Health Information Compliance Alert

Published on Thu Jan 03, 2013 PDF

If you want your organization to stay out of  the courthouse and the newspapers, follow these  personal health information faxing and e-mailing  tips from Gwen Hughes of the American Health  Information Management Association.

For faxing:

• Make sure you’re sending your faxes to the right place. Have your employees doublecheck every fax number before hitting “Send.” If you pre-program any numbers, make sure you double-check these as well before saving them.

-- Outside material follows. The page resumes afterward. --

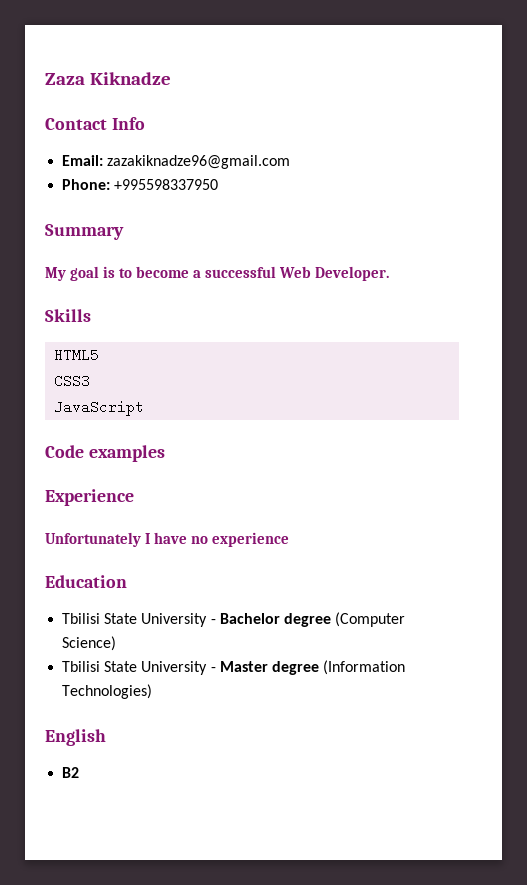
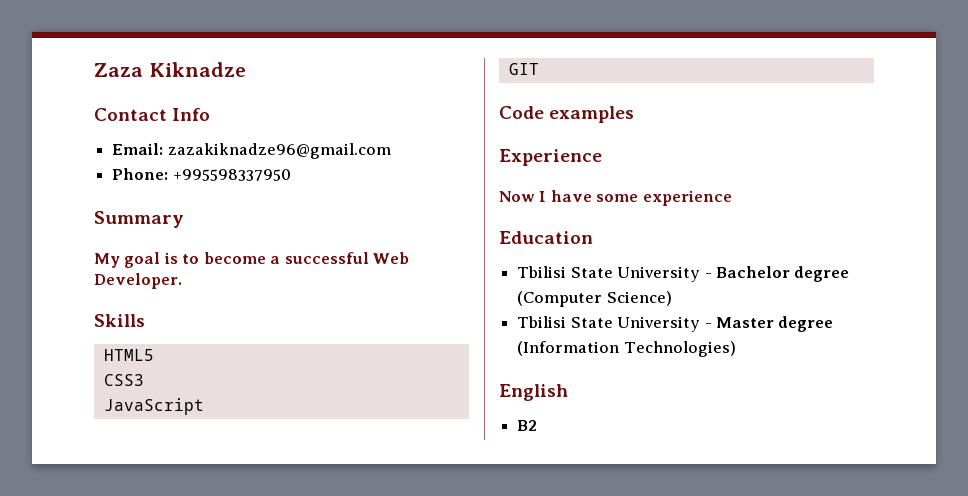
(145, 408) none -> [508,63,539,75] // GIT
[45,532,141,547] Unfortunately -> [499,191,535,202] Now
[191,536,209,544] no -> [596,194,639,202] some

• Put your fax machine in a secure place. Don’t leave it sitting on a counter in the waiting room, where the eyes of bored patients can wander.
• Put a confidentiality cover sheet one very fax. The box below provides one example. Periodically remind providers and business partners that they need to tell you ASAP if their fax numbers change.
• Remember that you — not the patient — needs to be vigilant about protecting PHI. “Sometimes [patients] want you to fax a copy of their health information to them,” Hughes notes, but they might not realize the potential for disaster. It is the providers’ burden to go the extra step and explain to the patient exactly what this entails. Ask the patient where he is: Is he at home, at work or at a Kinko’s   downtown? If he is anywhere but at home, remind him that what he’s asking you to fax has personal information in it, and point out he might not want to do this if he isn’t going to be hovering over the fax machine waiting for the info to come through.

For e-mailing:

• Make sure you are using encryptionsoftware.
• Put a confidentiality disclaimer in your e-mail template. See box, below, for sample language.
• Explain the risks to patients. Again, the onus is on the covered entity — not the patient — to make sure that misdirected, intercepted or inappropriate e-mails don’t jeopardize patient privacy. Don’t assume patients know how e-mail works, and don’t let them assume you can respond to their e-mails faster than you can.
• Determine who on your staff should be able to e-mail PHI. Make sure that they’re well trained, Hughes warns, and that no one else can e-mail PHI.
• Print out all e-mails and save the hard copies as part of the patient’s medical record. Keep a list of patients who e-mail so that you can notify them if your system is temporarily taken down. This will prevent situations where they send you important emails at a time when you can’t access them.
• Don’t forward patient-identifiable information to a third party unless you have the patient’s authorization to do so.
• Don’t e-mail extra-sensitive PHI. There are some kinds of communications that should not be conducted via e-mail. Attorney Robyn Meinhardt with Foley & Lardner in Denver points to results of HIV tests as an egregious example. Providers and payers should determine which types of information will not be sent through e-mail, and should make sure patients are clear on that policy.